### Exercise aim:
Your answer must be only the lines below from the one containing "html: <div> <span>Control" through the one containing "text: Memory ->", copied exactly, with the pictures left out.
Start of Provided data
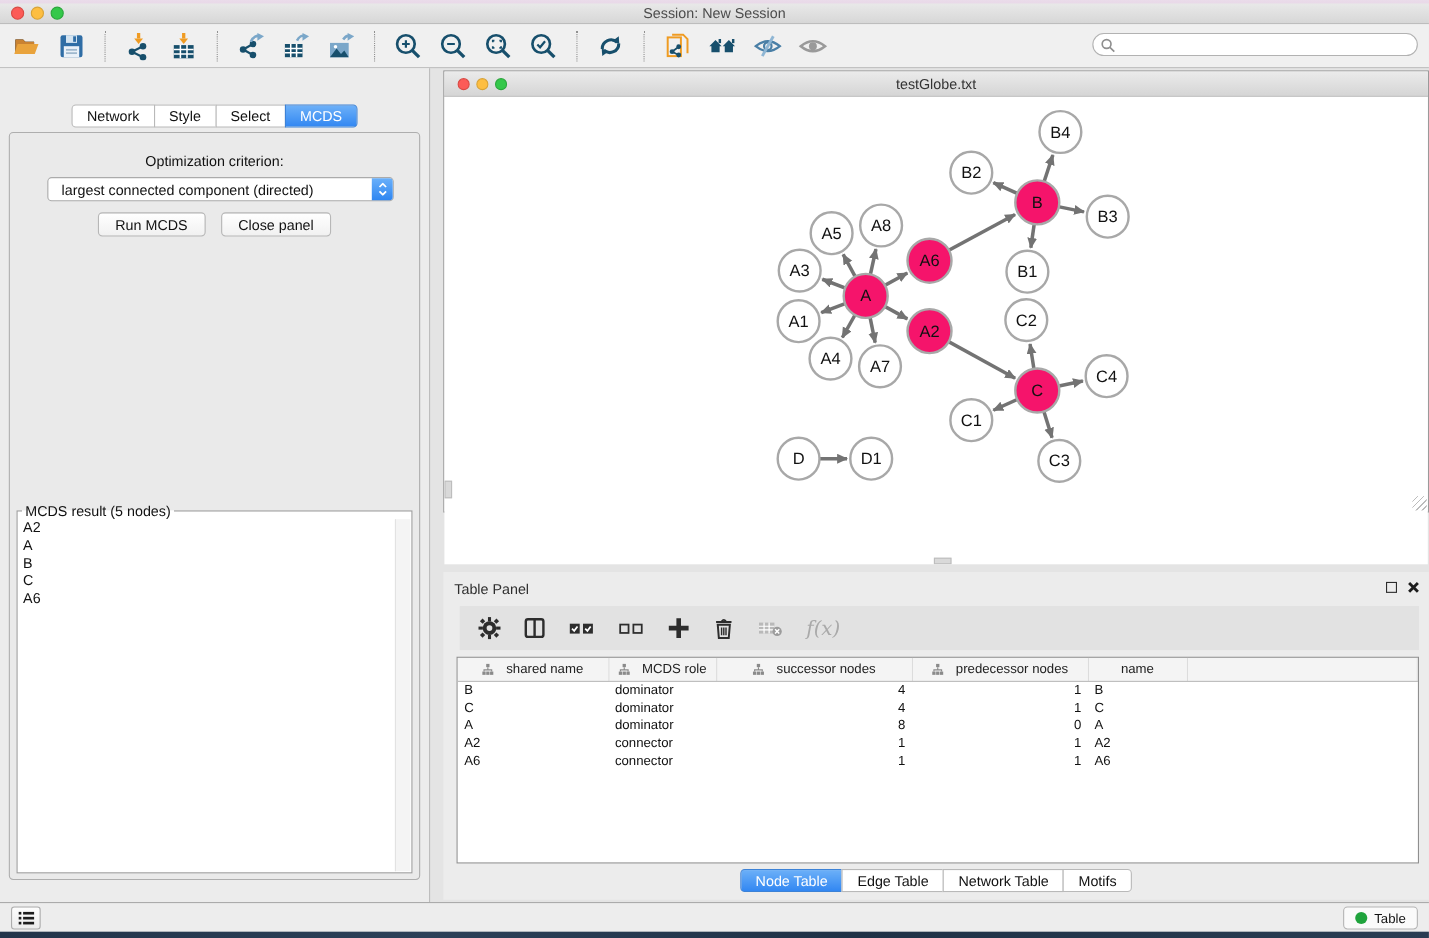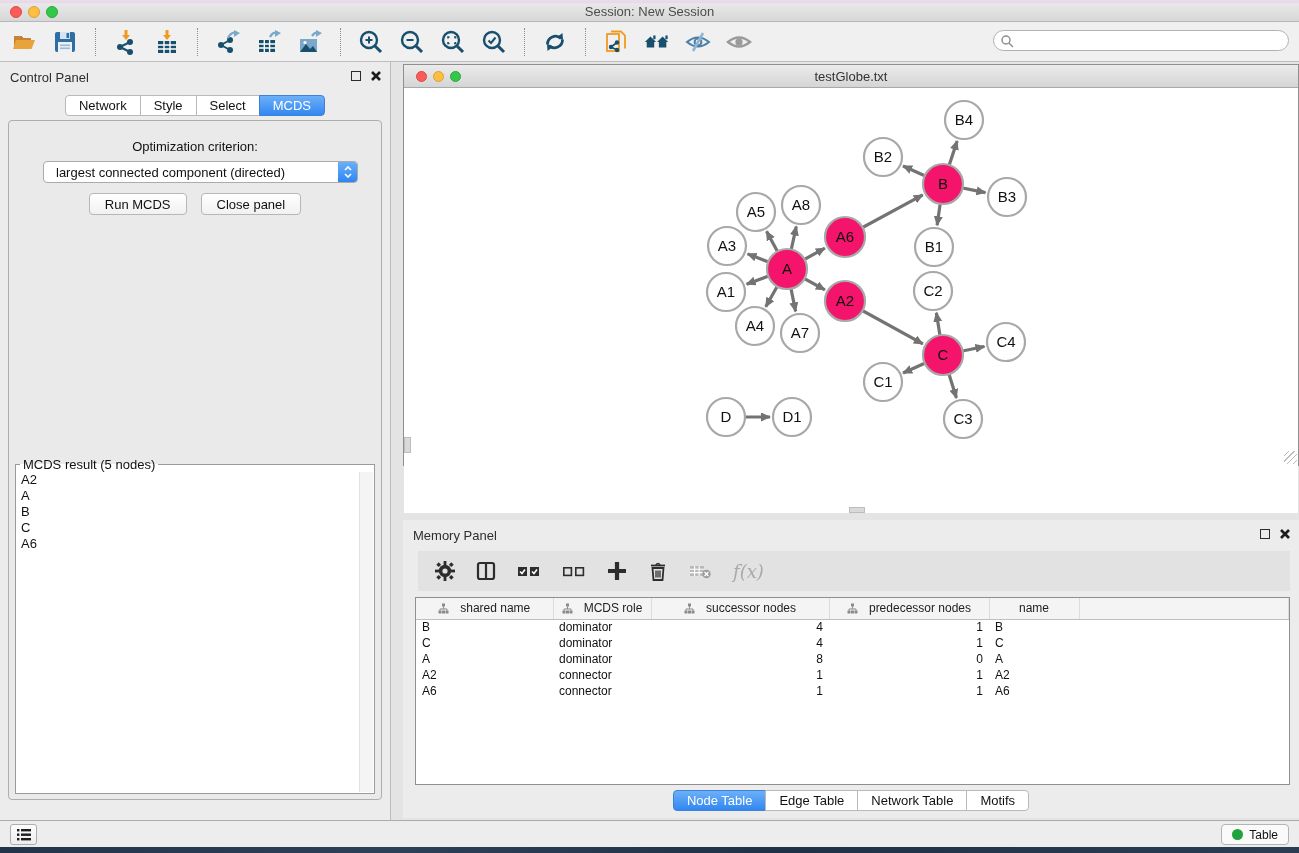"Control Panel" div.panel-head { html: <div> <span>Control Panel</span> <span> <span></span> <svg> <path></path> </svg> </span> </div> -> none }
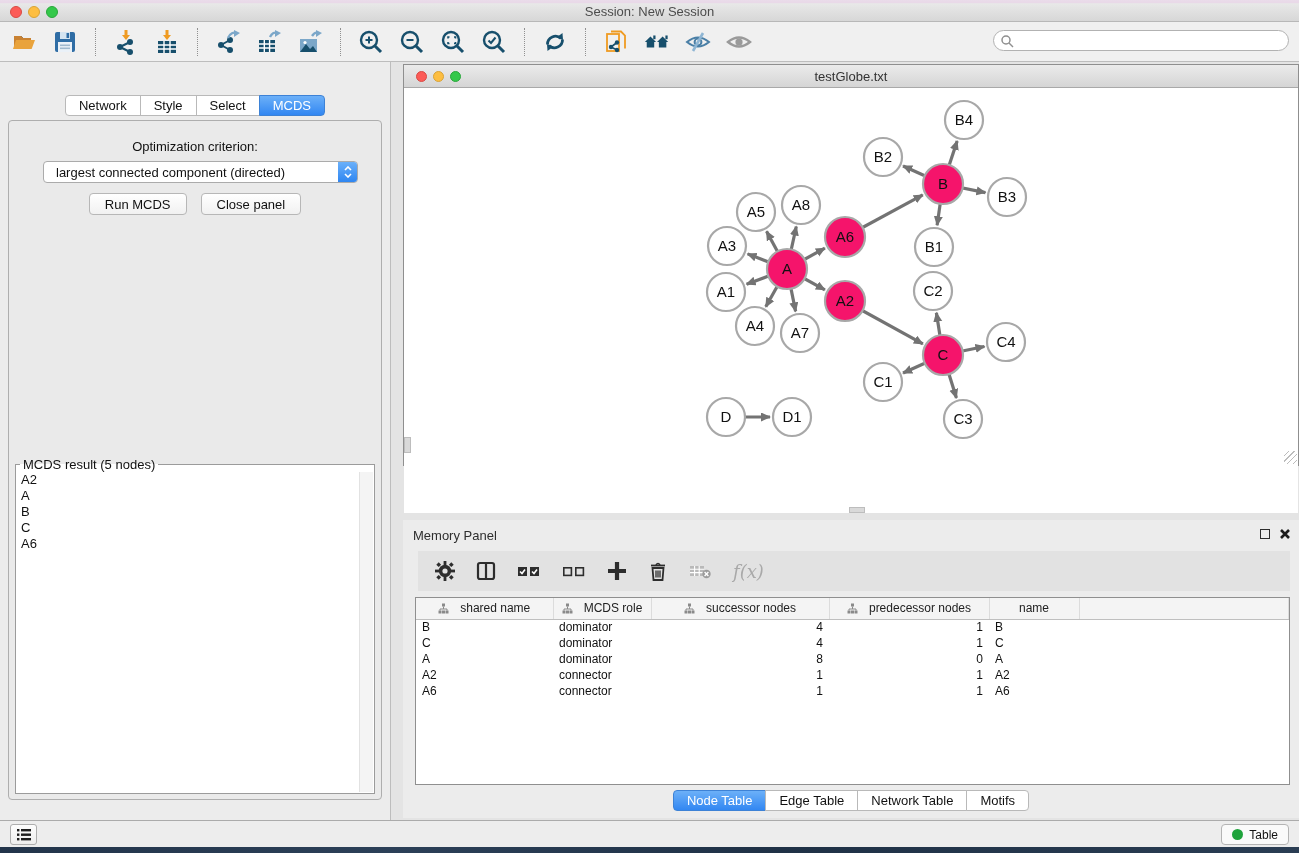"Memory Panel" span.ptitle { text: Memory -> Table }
End of Provided data
Start of Provided data
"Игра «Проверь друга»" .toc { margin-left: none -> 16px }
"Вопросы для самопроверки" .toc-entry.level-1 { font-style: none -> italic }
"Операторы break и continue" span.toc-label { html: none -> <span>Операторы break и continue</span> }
End of Provided data
### The answer:
"Control Panel" div.panel-head { html: <div> <span>Control Panel</span> <span> <span></span> <svg> <path></path> </svg> </span> </div> -> none }
"Memory Panel" span.ptitle { text: Memory -> Table }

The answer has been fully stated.